──────── Provided records ────────

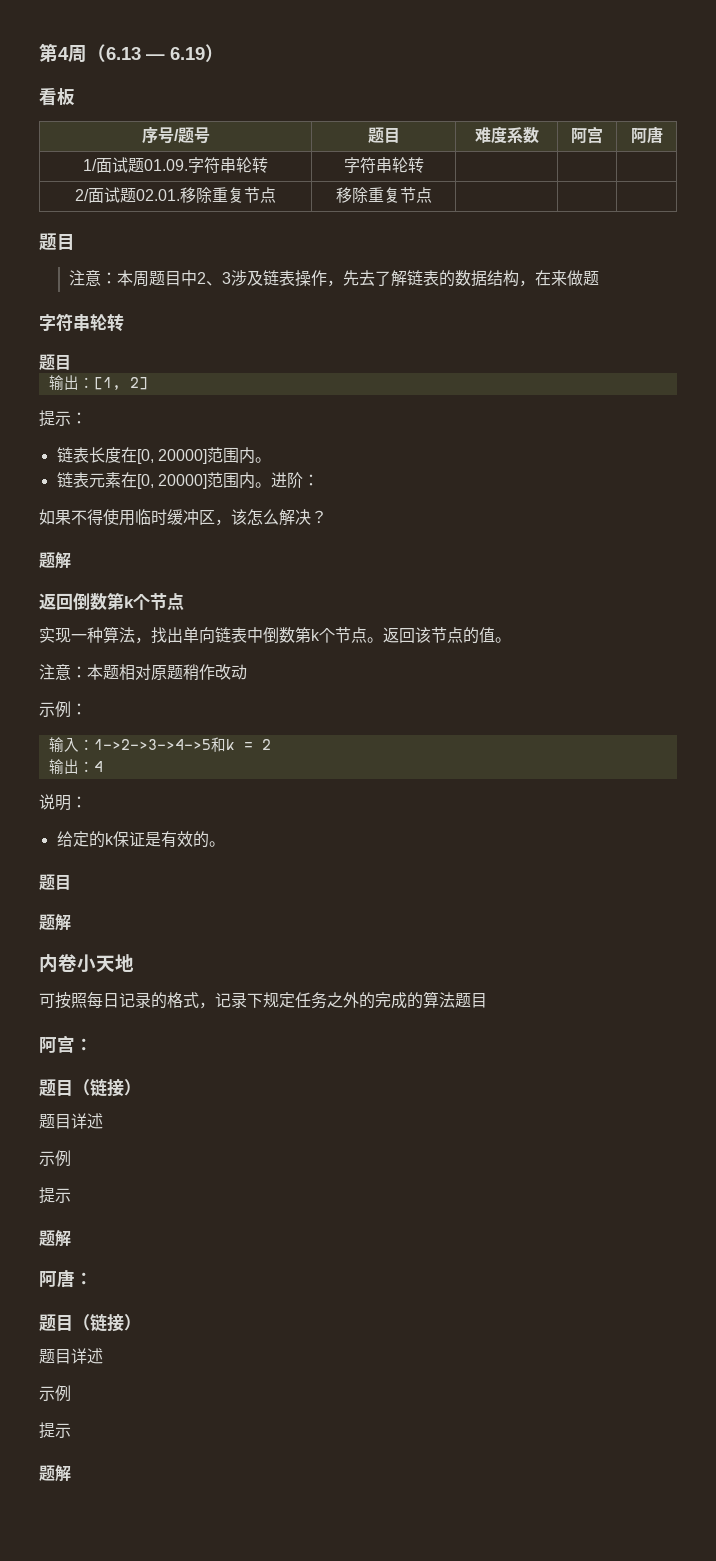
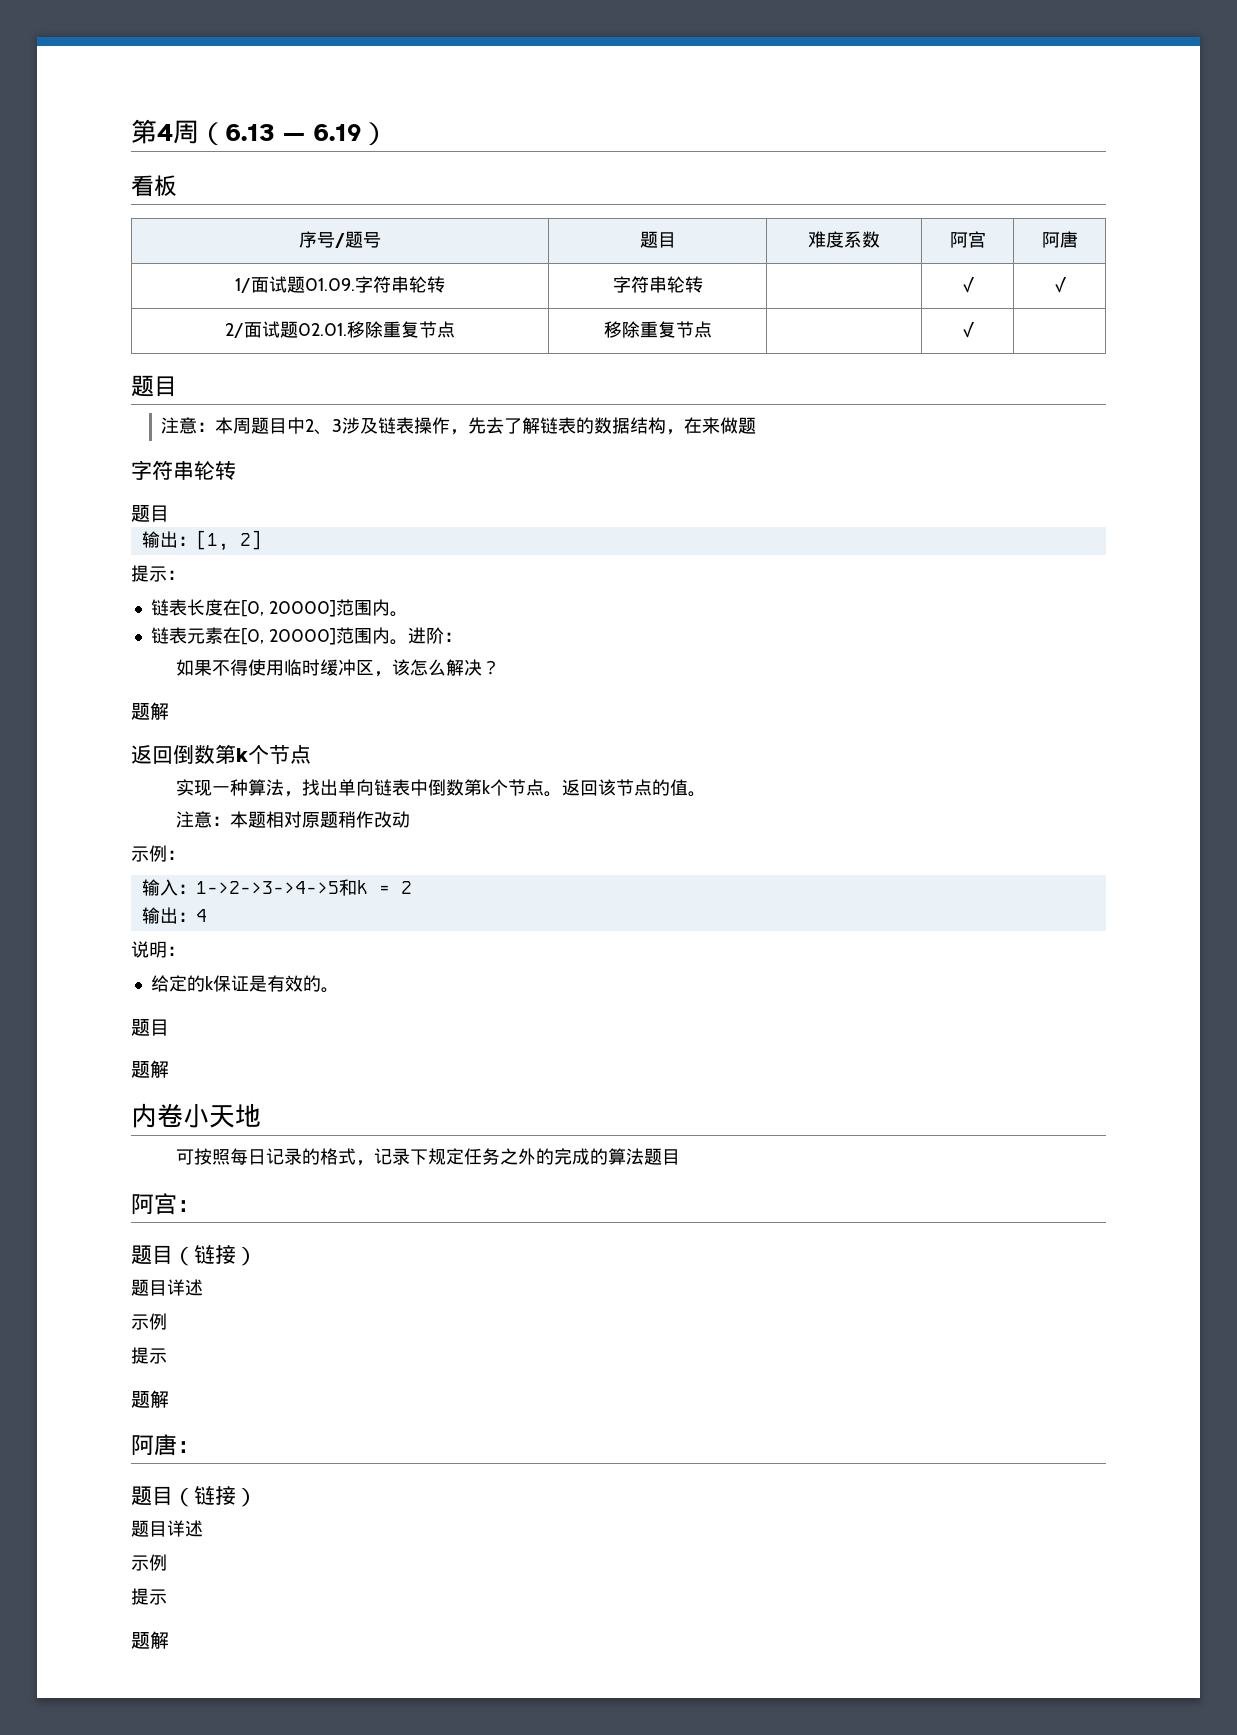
- 1/面试题01.09.字符串轮转 | 字符串轮转 | | |
+ 1/面试题01.09.字符串轮转 | 字符串轮转 | | ✓ | ✓
- 2/面试题02.01.移除重复节点 | 移除重复节点 | | |
+ 2/面试题02.01.移除重复节点 | 移除重复节点 | | ✓ |

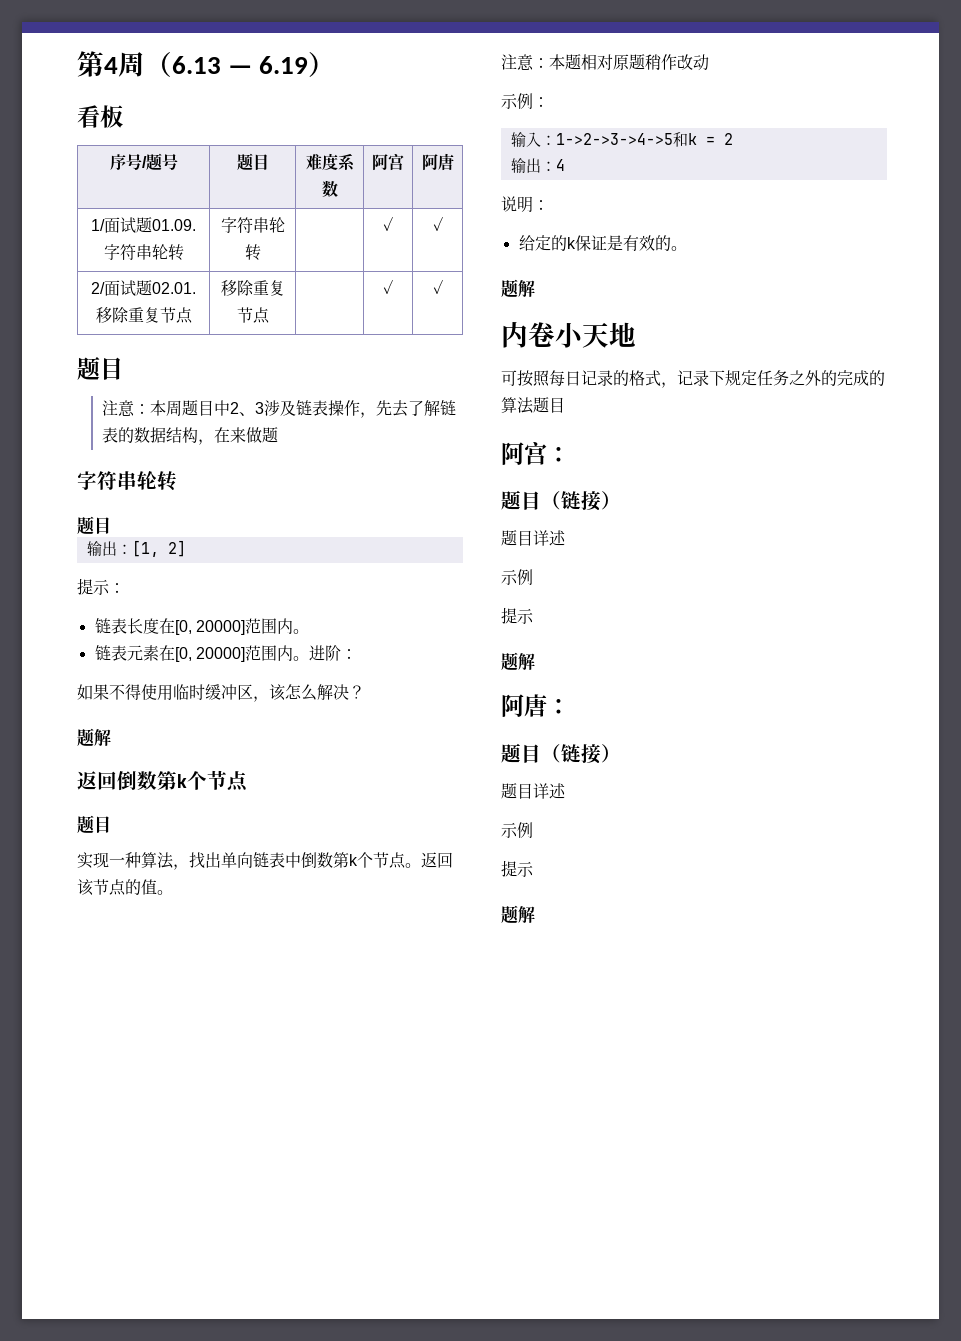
- 2/面试题02.01.移除重复节点 | 移除重复节点 | | ✓ |
+ 2/面试题02.01.移除重复节点 | 移除重复节点 | | ✓ | ✓
  返回倒数第k个节点
+ 题目
  给定的k保证是有效的。
- 题目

────────

## Your goal
What lines in the records contain the word "字符串轮转"? Return each one.

## Task output
- 1/面试题01.09.字符串轮转 | 字符串轮转 | | |
+ 1/面试题01.09.字符串轮转 | 字符串轮转 | | ✓ | ✓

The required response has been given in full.